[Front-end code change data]
▼

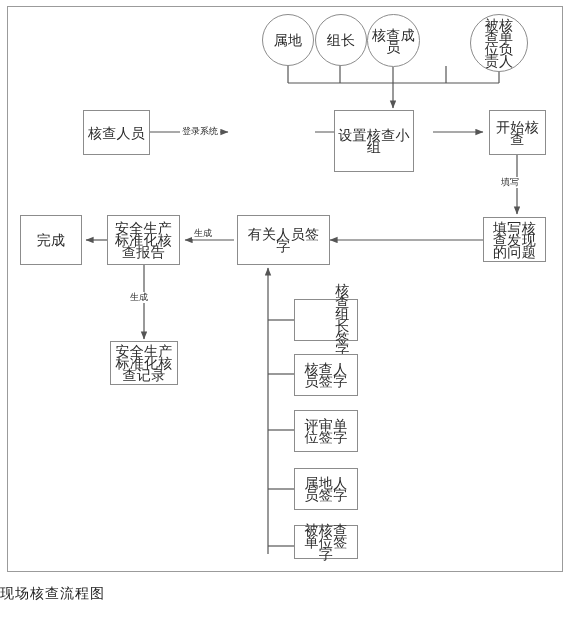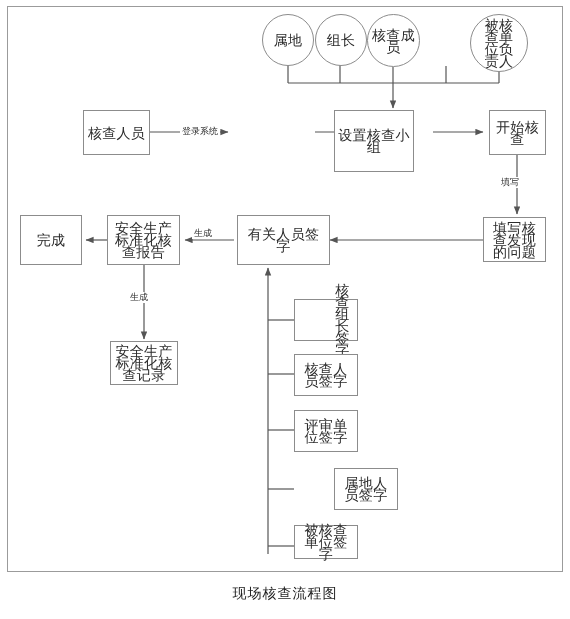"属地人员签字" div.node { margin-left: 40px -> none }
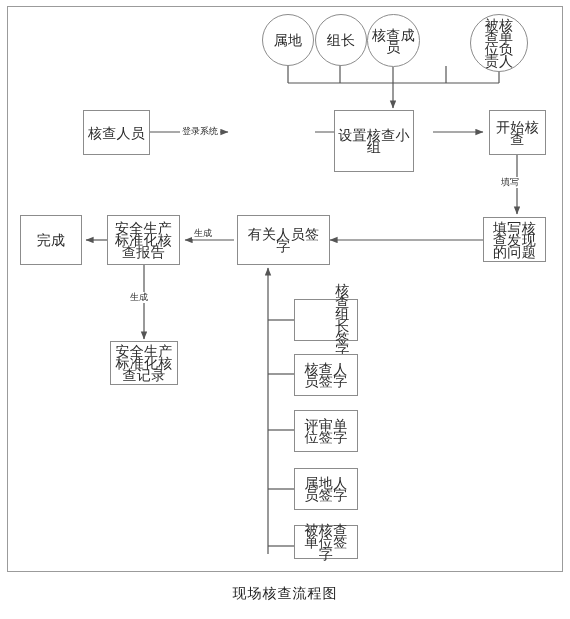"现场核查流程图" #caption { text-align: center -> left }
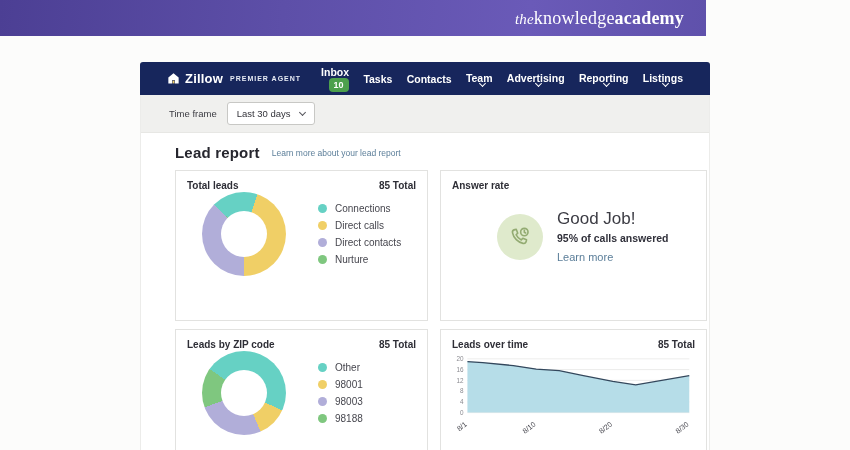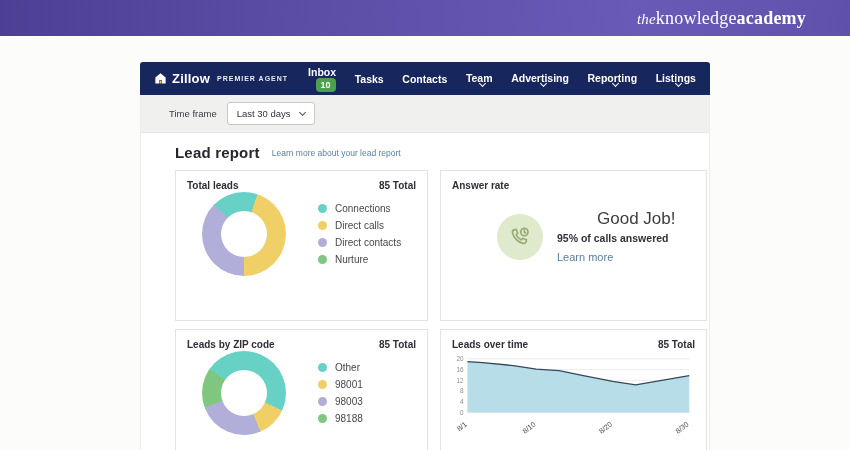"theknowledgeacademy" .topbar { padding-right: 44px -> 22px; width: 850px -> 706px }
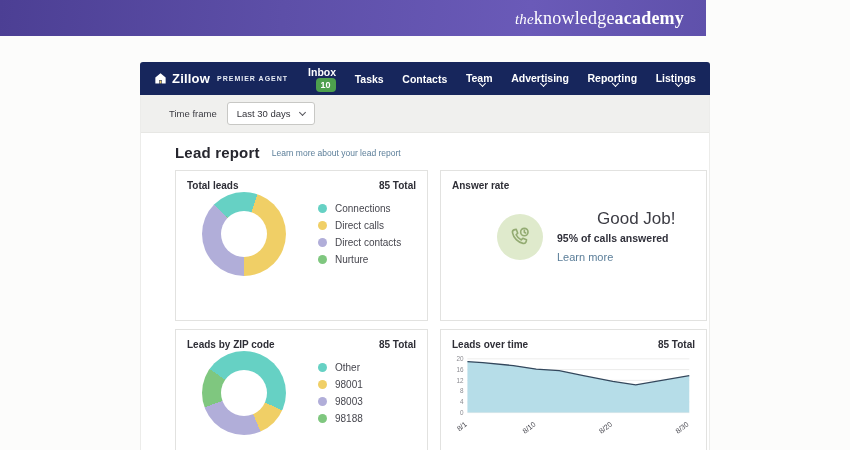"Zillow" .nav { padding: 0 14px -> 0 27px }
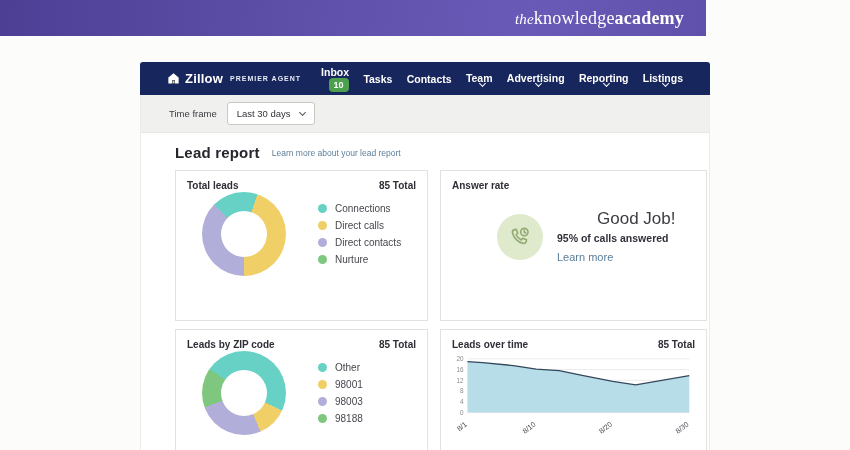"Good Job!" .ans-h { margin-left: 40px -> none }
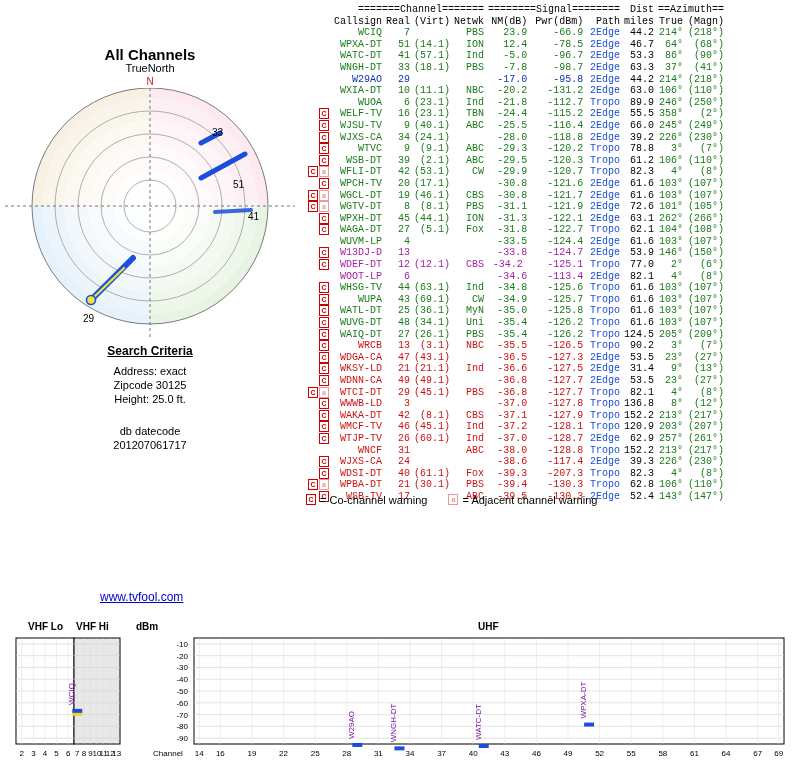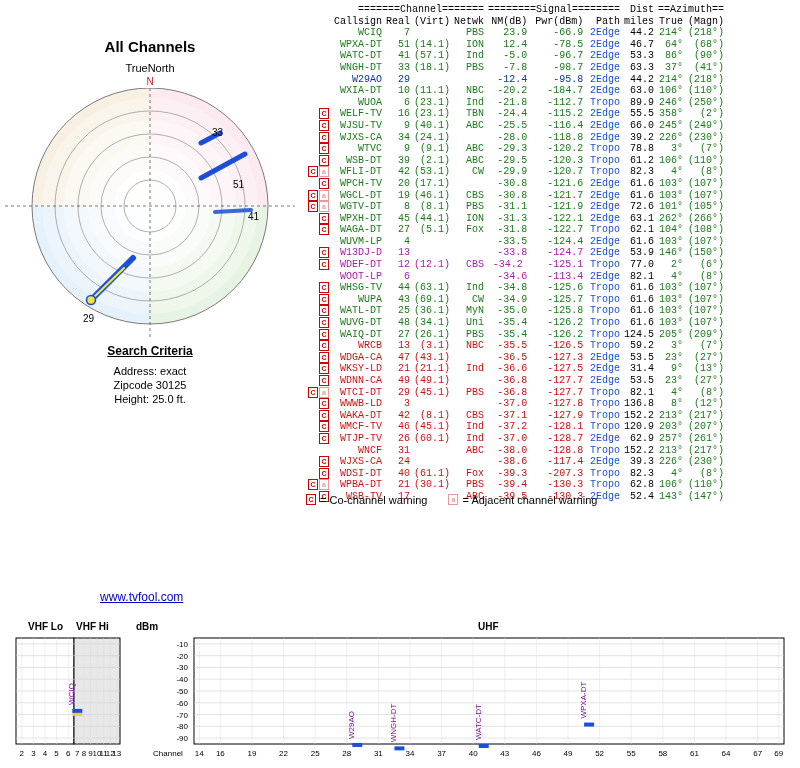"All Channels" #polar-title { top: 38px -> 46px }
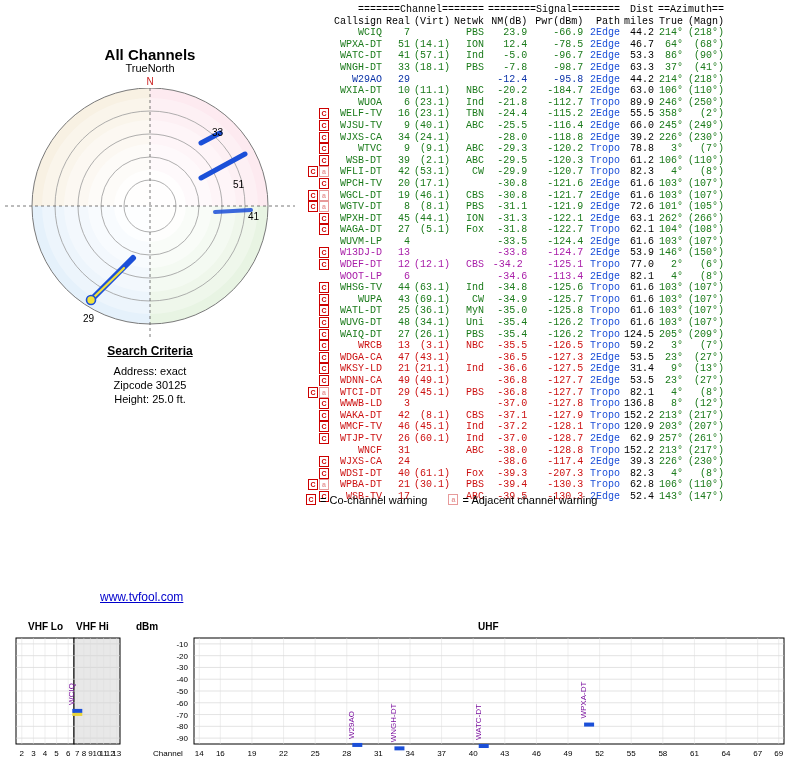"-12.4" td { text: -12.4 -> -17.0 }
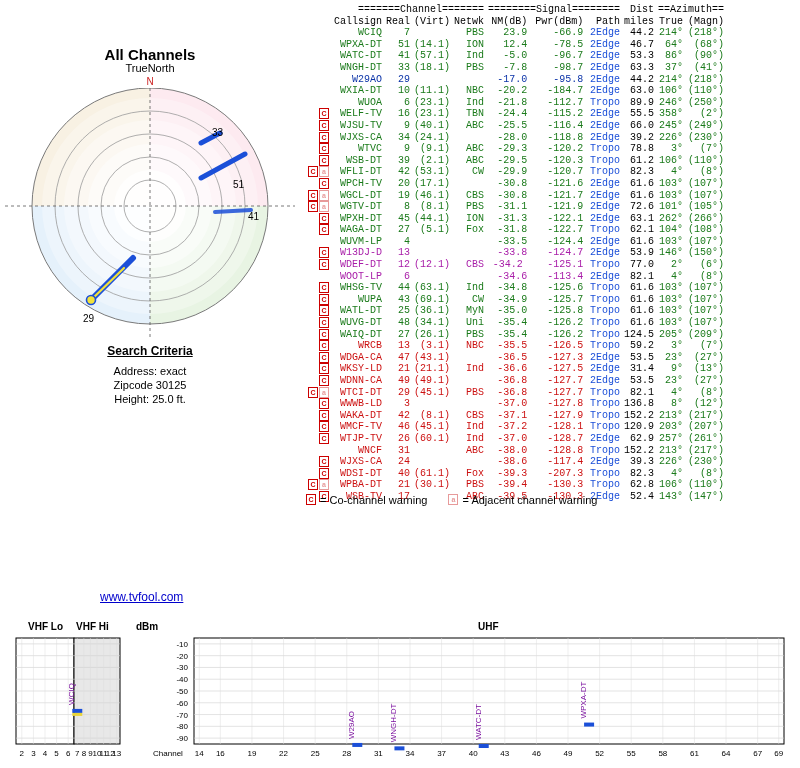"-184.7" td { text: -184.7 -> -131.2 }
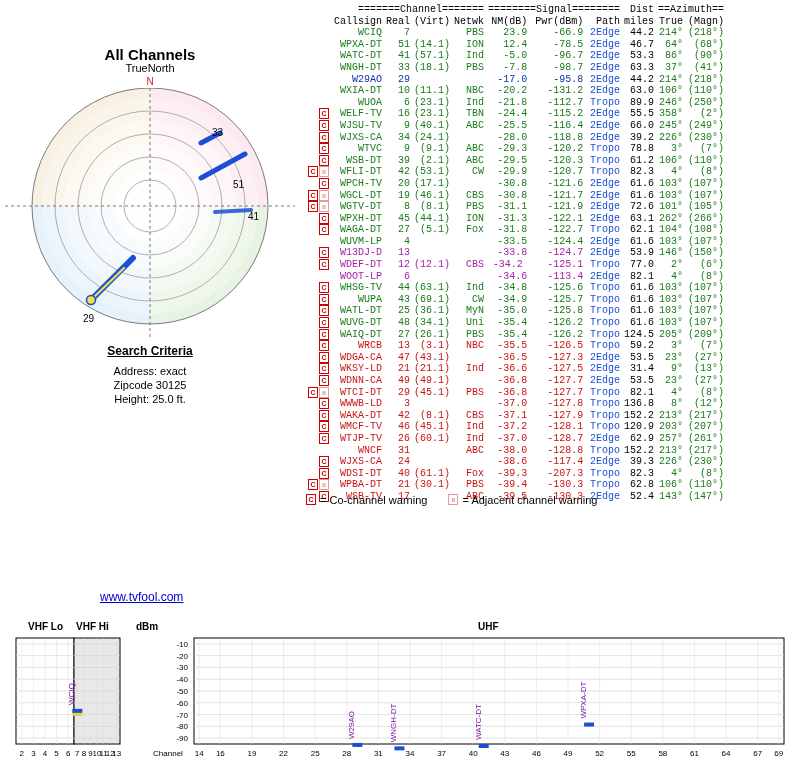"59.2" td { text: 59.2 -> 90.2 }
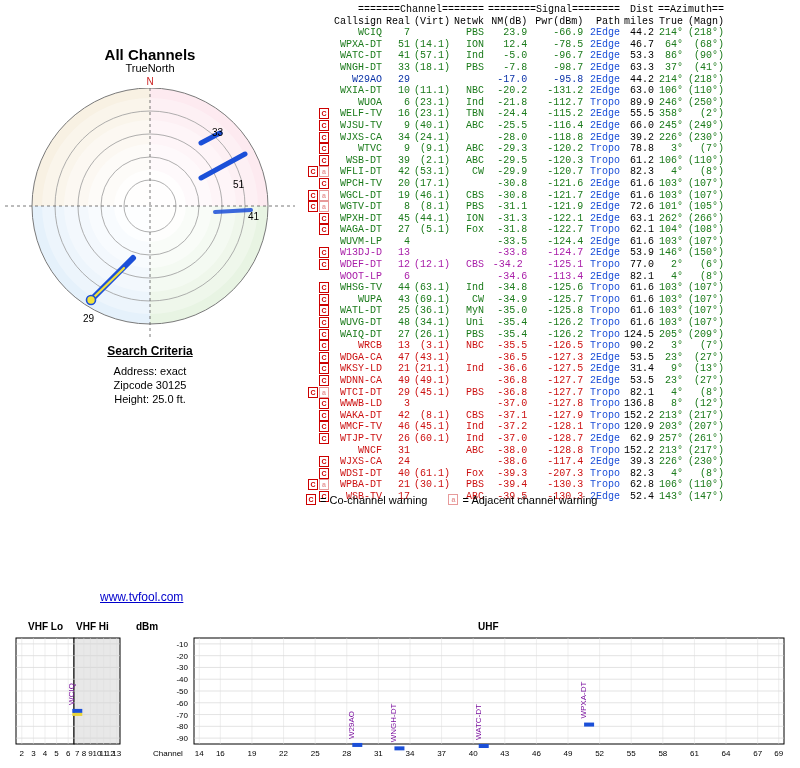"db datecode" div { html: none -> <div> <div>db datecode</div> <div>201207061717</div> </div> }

▲

● Problem
In your copy of the entries above, keep the text exact and leave out the pictures.

● Answer for this exercise
"属地人员签字" div.node { margin-left: 40px -> none }
"现场核查流程图" #caption { text-align: center -> left }
"theknowledgeacademy" .topbar { padding-right: 44px -> 22px; width: 850px -> 706px }
"Zillow" .nav { padding: 0 14px -> 0 27px }
"Good Job!" .ans-h { margin-left: 40px -> none }
"All Channels" #polar-title { top: 38px -> 46px }
"-12.4" td { text: -12.4 -> -17.0 }
"-184.7" td { text: -184.7 -> -131.2 }
"59.2" td { text: 59.2 -> 90.2 }
"db datecode" div { html: none -> <div> <div>db datecode</div> <div>201207061717</div> </div> }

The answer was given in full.